A Prayer After the Violence in Baton Rouge and Dallas


In a week already filled with tragedy around the world, this week saw the death of five police officers, this bringing the nation wide total to 25 for the year.  Earlier in the week, two white police officers shot an African-American man in Louisiana, the shooting that was caught on video caused wide protests across the country.  It was during a demonstration that had been otherwise peaceful, that a sniper open fire killing five officers and wounding others.  Every day, men and women of law enforcement across this country put their lives on the line in order to keep society safe.  These killings are heartbreaking and beyond tragic.  These incidents potentially can divide us or can unite us as a country.  We can unite in our support for law enforcement, we can unite in our support for peaceful demonstration, we can unite in support of continued dialogue between police and minority communities, or we can fall into blame, violence, and hate.  It is ok to be angry on all side, but it is not ok to allow our anger to turn on each other at a time in which we need each other the most.  The church professes that Jesus is Lord, acts like these remind us that there are other forces at work, arrayed against God's kingdom, but we are called to the claim that God's good overcomes evil in the end, that there is a force more powerful than the evil and that we are called to be witnesses and ambassadors of this love to a broken and hurting world.

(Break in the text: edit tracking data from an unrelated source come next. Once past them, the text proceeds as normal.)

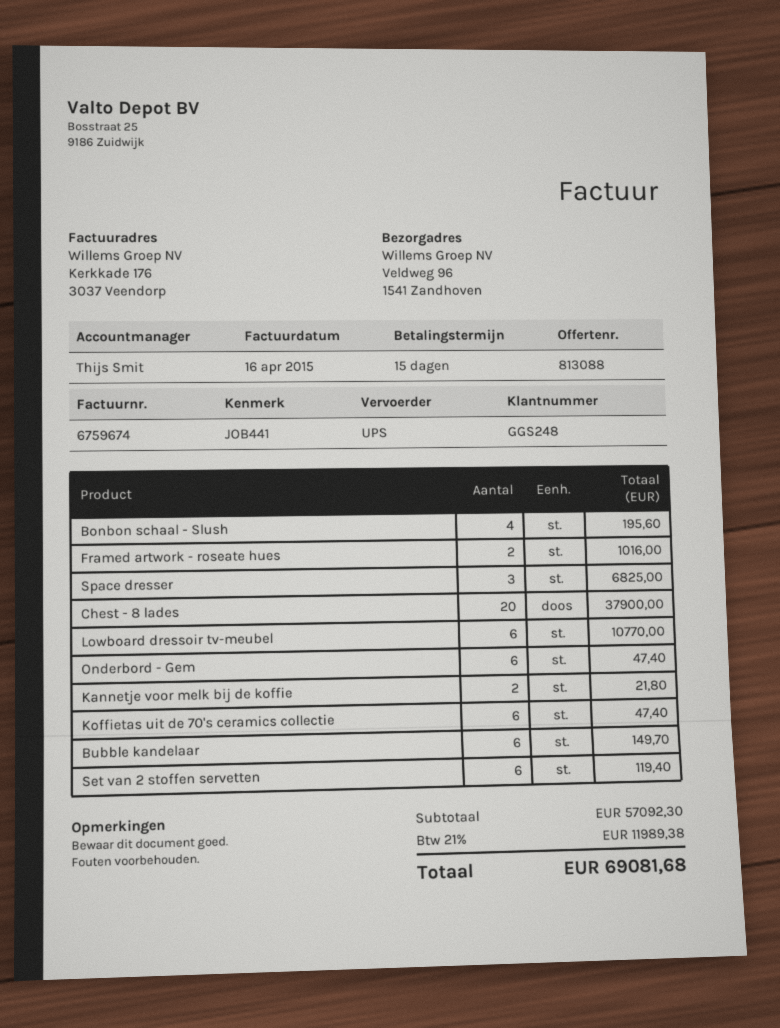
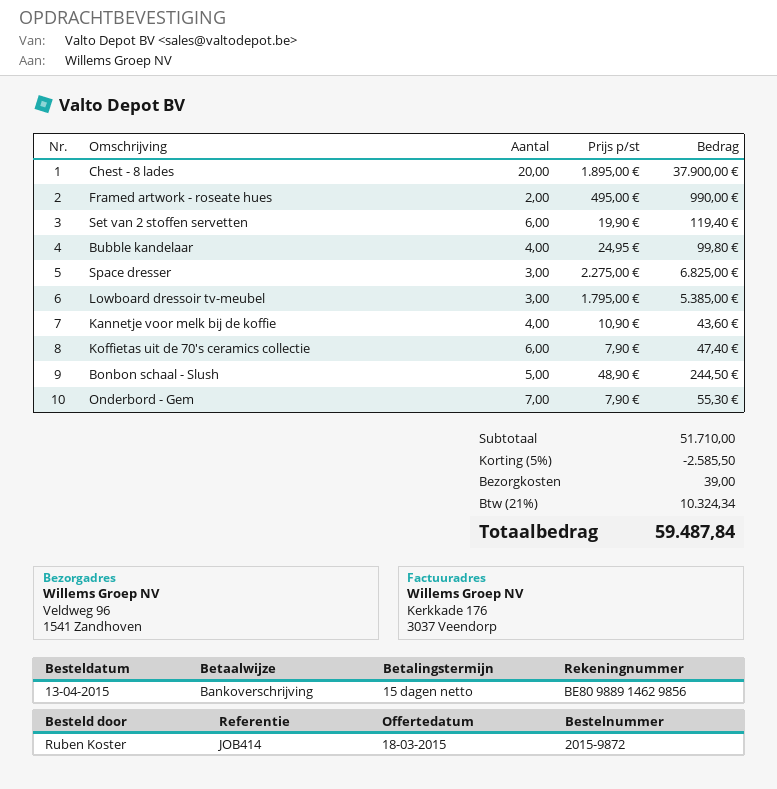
reference: JOB441 -> JOB414
Bonbon schaal - Slush: 4 for 195.60 -> 5 for 244.50
Framed artwork - roseate hues: 2 for 1016.00 -> 2 for 990.00
Lowboard dressoir tv-meubel: 6 for 10770.00 -> 3 for 5385.00
Onderbord - Gem: 6 for 47.40 -> 7 for 55.30
Kannetje voor melk bij de koffie: 2 for 21.80 -> 4 for 43.60
Bubble kandelaar: 6 for 149.70 -> 4 for 99.80
subtotal: 57092.30 -> 51710.00
discount: none -> 5% = 2585.50
shipping: none -> 39.00
tax: 21% = 11989.38 -> 21% = 10324.34
total: 69081.68 -> 59487.84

A lament following violence in St. Paul, Baton Rouge, and Dallas

July 8, 2016
God of our weary years and our silent tears,
We are shattered by the deaths of Alton Sterling and Philandro Castile
Devastated by the loss of five Dallas police officers and the wounding of seven more,
gunned down while protecting a citizens’ peaceful protest
We are horrified, angry, despairing
We struggle with a yearning for justice and judgment--
a knowledge that our prayers alone are not enough
a hurt that is beyond speech
a fear that we do not know a way forward that will help
an emptiness: we have been here before, too many times,
and we know we will walk this bloodied path again.

What can we do, with such fear and anger and longing,
that can bind us together, rather than further tear apart the fabric of our common life?
We are failing one another, and we are failing You:
our Maker, our Mercy, our Justice, our Peace.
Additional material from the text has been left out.